Jakarta, FORTUNE – Penipuan dengan skema love scam tengah marak terjadi dan memakan banyak korban. Modus yang digunakan pelaku ialah berupaya mendekati dan menciptakan hubungan spesial dengan korban.
Setelah korban terperangkap oleh hubungan yang semu, pelaku memanfaatkan kelemahan perasaan korban dengan meminta data keuangan hingga pembelian barang dan koin digital untuk membuka konten dewasa di dalam aplikasi.

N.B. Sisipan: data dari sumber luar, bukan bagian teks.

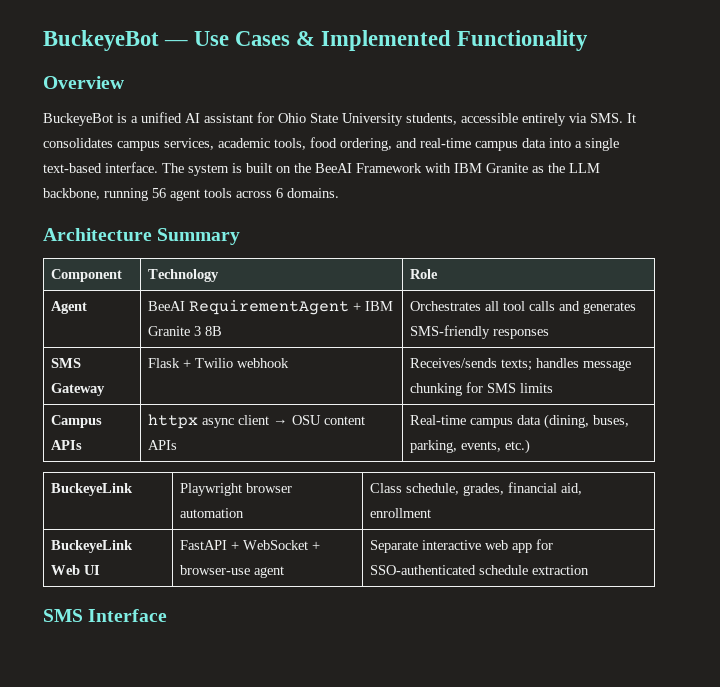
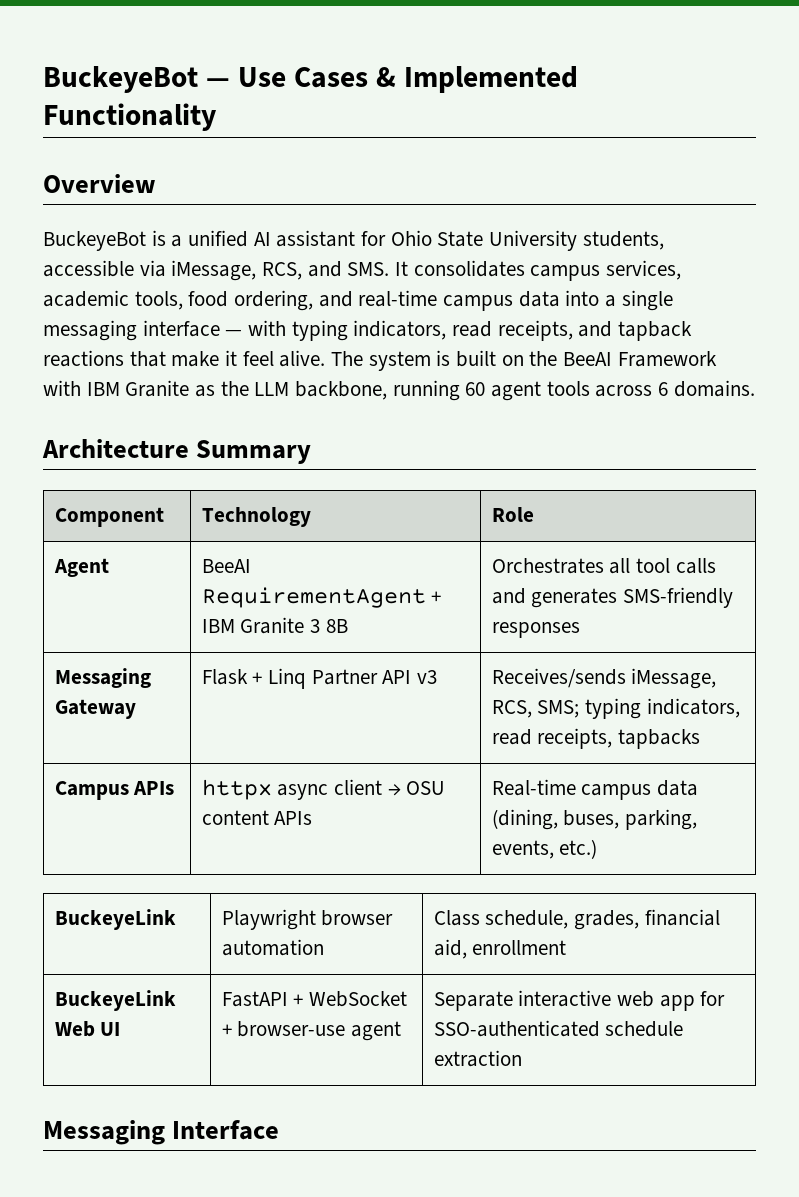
- BuckeyeBot is a unified AI assistant for Ohio State University students, accessible entirely via SMS. It consolidates campus services, academic tools, food ordering, and real-time campus data into a single text-based interface.
+ BuckeyeBot is a unified AI assistant for Ohio State University students, accessible via iMessage, RCS, and SMS. It consolidates campus services, academic tools, food ordering, and real-time campus data into a single messaging interface — with typing indicators, read receipts, and tapback reactions that make it feel alive.
- The system is built on the BeeAI Framework with IBM Granite as the LLM backbone, running 56 agent tools across 6 domains.
+ The system is built on the BeeAI Framework with IBM Granite as the LLM backbone, running 60 agent tools across 6 domains.
- SMS Gateway | Flask + Twilio webhook | Receives/sends texts; handles message chunking for SMS limits
+ Messaging Gateway | Flask + Linq Partner API v3 | Receives/sends iMessage, RCS, SMS; typing indicators, read receipts, tapbacks
- SMS Interface
+ Messaging Interface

Hal itu sempat diceritakan oleh Kepala Eksekutif Pengawas Perilaku Pelaku Usaha Jasa Keuangan, Edukasi, dan Pelindungan Konsumen Otoritas Jasa Keuangan (OJK) Friderica Widyasari Dewi. Bahkan, berdasarkan data Indonesia Anti-Scam Center (IASC) sepanjang 2025, terdapat 3.494 laporan kerugian masyarakat yang terkena scam melalui modus love scam, dengan total kerugian mencapai Rp49,198 miliar.
“Para korban ini dimanipulasi secara emosinya, merasa memiliki hubungan atau relationship kemudian secara persuasi secara sukarela transfer sejumlah uangnya karena merasa memiliki hubungan,” kata Friderica saat konferensi pers di Jakarta, Jumat (9/1).